| What this task involves |
Give the records back exactly as written, but without the images.

| Data listing |
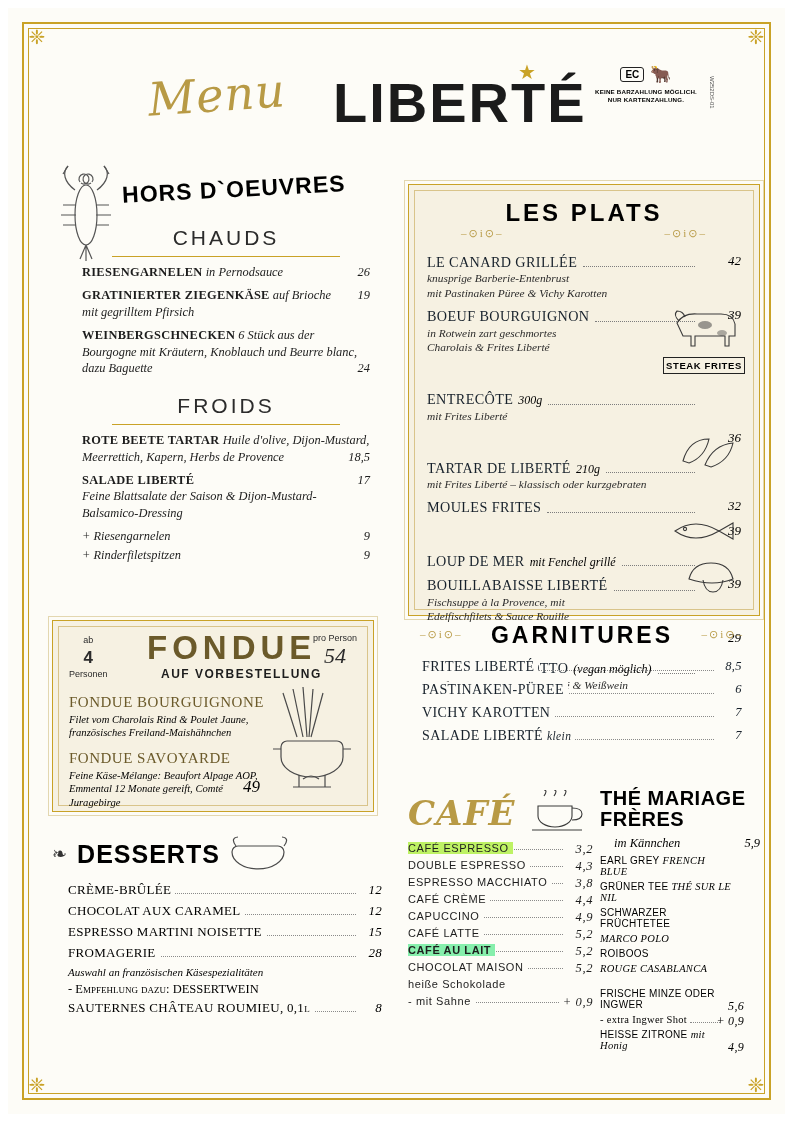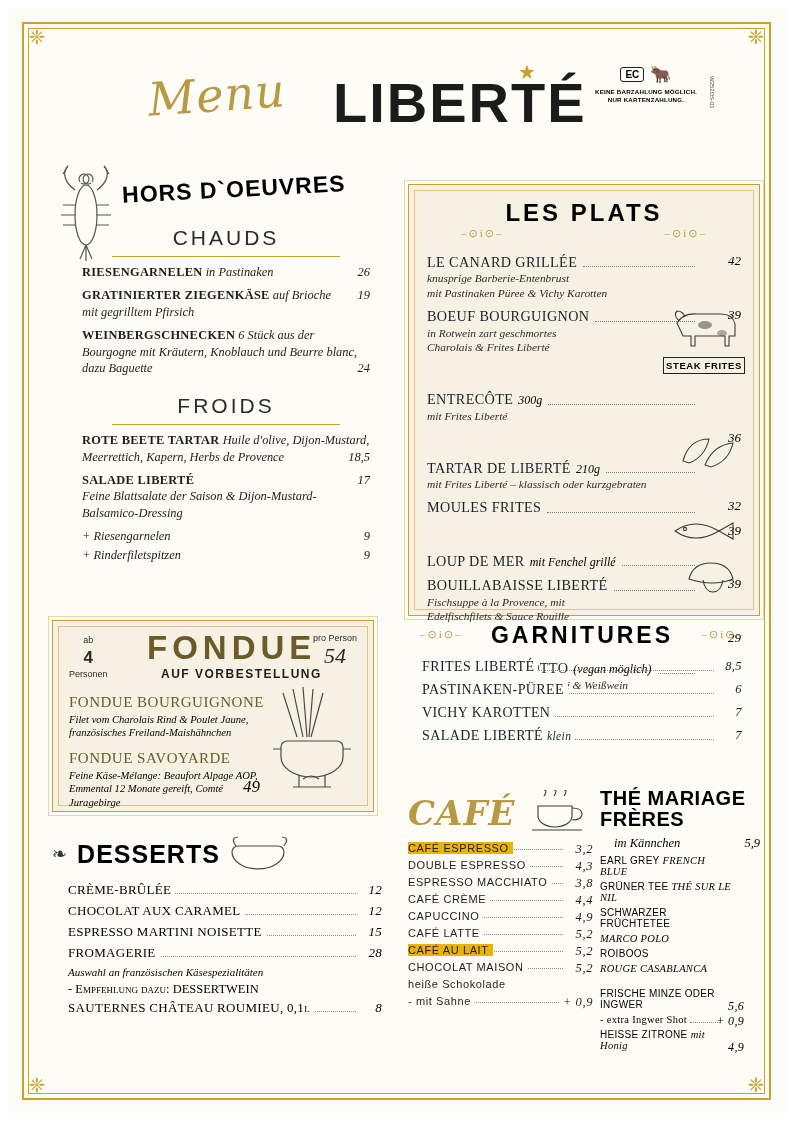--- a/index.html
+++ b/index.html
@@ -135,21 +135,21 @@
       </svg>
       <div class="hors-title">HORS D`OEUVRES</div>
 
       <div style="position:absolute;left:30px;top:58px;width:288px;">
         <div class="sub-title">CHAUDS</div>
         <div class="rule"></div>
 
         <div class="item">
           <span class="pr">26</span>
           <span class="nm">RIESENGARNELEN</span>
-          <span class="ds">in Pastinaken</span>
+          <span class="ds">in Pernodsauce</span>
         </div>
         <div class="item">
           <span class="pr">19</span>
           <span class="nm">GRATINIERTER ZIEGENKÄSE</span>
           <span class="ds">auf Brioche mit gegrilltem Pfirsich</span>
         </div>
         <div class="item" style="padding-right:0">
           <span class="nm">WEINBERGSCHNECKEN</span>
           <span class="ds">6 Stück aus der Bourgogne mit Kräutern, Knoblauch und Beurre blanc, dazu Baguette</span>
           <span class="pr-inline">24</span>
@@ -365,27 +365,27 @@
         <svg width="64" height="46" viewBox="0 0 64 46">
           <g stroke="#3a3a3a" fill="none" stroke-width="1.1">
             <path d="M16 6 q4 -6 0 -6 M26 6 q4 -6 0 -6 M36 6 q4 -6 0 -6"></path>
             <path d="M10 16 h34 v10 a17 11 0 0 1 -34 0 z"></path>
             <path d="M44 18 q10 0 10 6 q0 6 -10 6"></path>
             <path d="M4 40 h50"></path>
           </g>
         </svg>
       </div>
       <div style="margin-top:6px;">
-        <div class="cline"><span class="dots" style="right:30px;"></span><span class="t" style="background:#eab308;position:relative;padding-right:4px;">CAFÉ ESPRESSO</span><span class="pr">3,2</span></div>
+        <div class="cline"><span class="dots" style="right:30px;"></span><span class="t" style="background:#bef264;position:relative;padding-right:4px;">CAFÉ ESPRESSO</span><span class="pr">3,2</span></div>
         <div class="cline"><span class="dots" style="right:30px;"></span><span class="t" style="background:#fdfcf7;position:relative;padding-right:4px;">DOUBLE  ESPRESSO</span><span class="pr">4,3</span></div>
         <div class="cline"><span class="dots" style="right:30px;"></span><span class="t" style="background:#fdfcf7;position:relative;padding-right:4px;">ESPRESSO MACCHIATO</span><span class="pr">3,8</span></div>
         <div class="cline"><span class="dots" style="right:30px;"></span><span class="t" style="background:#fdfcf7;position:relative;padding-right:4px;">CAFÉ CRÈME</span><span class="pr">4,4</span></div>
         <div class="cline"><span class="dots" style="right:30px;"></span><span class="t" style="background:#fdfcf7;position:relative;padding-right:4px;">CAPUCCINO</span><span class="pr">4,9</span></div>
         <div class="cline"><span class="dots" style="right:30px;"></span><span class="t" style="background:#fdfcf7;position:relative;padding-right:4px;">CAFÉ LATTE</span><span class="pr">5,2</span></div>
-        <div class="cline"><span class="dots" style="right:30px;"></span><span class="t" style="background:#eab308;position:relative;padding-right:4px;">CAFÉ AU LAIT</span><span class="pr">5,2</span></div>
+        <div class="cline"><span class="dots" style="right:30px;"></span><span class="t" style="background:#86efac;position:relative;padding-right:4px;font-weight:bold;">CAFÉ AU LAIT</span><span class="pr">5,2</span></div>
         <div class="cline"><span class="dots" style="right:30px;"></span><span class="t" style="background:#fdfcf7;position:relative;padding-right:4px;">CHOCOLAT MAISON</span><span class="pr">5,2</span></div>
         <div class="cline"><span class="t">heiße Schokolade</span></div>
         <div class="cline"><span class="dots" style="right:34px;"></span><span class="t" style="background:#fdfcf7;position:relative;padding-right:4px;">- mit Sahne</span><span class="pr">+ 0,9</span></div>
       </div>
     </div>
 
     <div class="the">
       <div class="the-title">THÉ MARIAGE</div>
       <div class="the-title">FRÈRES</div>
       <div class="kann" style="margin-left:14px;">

| Task result |
--- a/index.html
+++ b/index.html
@@ -135,21 +135,21 @@
       </svg>
       <div class="hors-title">HORS D`OEUVRES</div>
 
       <div style="position:absolute;left:30px;top:58px;width:288px;">
         <div class="sub-title">CHAUDS</div>
         <div class="rule"></div>
 
         <div class="item">
           <span class="pr">26</span>
           <span class="nm">RIESENGARNELEN</span>
-          <span class="ds">in Pastinaken</span>
+          <span class="ds">in Pernodsauce</span>
         </div>
         <div class="item">
           <span class="pr">19</span>
           <span class="nm">GRATINIERTER ZIEGENKÄSE</span>
           <span class="ds">auf Brioche mit gegrilltem Pfirsich</span>
         </div>
         <div class="item" style="padding-right:0">
           <span class="nm">WEINBERGSCHNECKEN</span>
           <span class="ds">6 Stück aus der Bourgogne mit Kräutern, Knoblauch und Beurre blanc, dazu Baguette</span>
           <span class="pr-inline">24</span>
@@ -365,27 +365,27 @@
         <svg width="64" height="46" viewBox="0 0 64 46">
           <g stroke="#3a3a3a" fill="none" stroke-width="1.1">
             <path d="M16 6 q4 -6 0 -6 M26 6 q4 -6 0 -6 M36 6 q4 -6 0 -6"></path>
             <path d="M10 16 h34 v10 a17 11 0 0 1 -34 0 z"></path>
             <path d="M44 18 q10 0 10 6 q0 6 -10 6"></path>
             <path d="M4 40 h50"></path>
           </g>
         </svg>
       </div>
       <div style="margin-top:6px;">
-        <div class="cline"><span class="dots" style="right:30px;"></span><span class="t" style="background:#eab308;position:relative;padding-right:4px;">CAFÉ ESPRESSO</span><span class="pr">3,2</span></div>
+        <div class="cline"><span class="dots" style="right:30px;"></span><span class="t" style="background:#bef264;position:relative;padding-right:4px;">CAFÉ ESPRESSO</span><span class="pr">3,2</span></div>
         <div class="cline"><span class="dots" style="right:30px;"></span><span class="t" style="background:#fdfcf7;position:relative;padding-right:4px;">DOUBLE  ESPRESSO</span><span class="pr">4,3</span></div>
         <div class="cline"><span class="dots" style="right:30px;"></span><span class="t" style="background:#fdfcf7;position:relative;padding-right:4px;">ESPRESSO MACCHIATO</span><span class="pr">3,8</span></div>
         <div class="cline"><span class="dots" style="right:30px;"></span><span class="t" style="background:#fdfcf7;position:relative;padding-right:4px;">CAFÉ CRÈME</span><span class="pr">4,4</span></div>
         <div class="cline"><span class="dots" style="right:30px;"></span><span class="t" style="background:#fdfcf7;position:relative;padding-right:4px;">CAPUCCINO</span><span class="pr">4,9</span></div>
         <div class="cline"><span class="dots" style="right:30px;"></span><span class="t" style="background:#fdfcf7;position:relative;padding-right:4px;">CAFÉ LATTE</span><span class="pr">5,2</span></div>
-        <div class="cline"><span class="dots" style="right:30px;"></span><span class="t" style="background:#eab308;position:relative;padding-right:4px;">CAFÉ AU LAIT</span><span class="pr">5,2</span></div>
+        <div class="cline"><span class="dots" style="right:30px;"></span><span class="t" style="background:#86efac;position:relative;padding-right:4px;font-weight:bold;">CAFÉ AU LAIT</span><span class="pr">5,2</span></div>
         <div class="cline"><span class="dots" style="right:30px;"></span><span class="t" style="background:#fdfcf7;position:relative;padding-right:4px;">CHOCOLAT MAISON</span><span class="pr">5,2</span></div>
         <div class="cline"><span class="t">heiße Schokolade</span></div>
         <div class="cline"><span class="dots" style="right:34px;"></span><span class="t" style="background:#fdfcf7;position:relative;padding-right:4px;">- mit Sahne</span><span class="pr">+ 0,9</span></div>
       </div>
     </div>
 
     <div class="the">
       <div class="the-title">THÉ MARIAGE</div>
       <div class="the-title">FRÈRES</div>
       <div class="kann" style="margin-left:14px;">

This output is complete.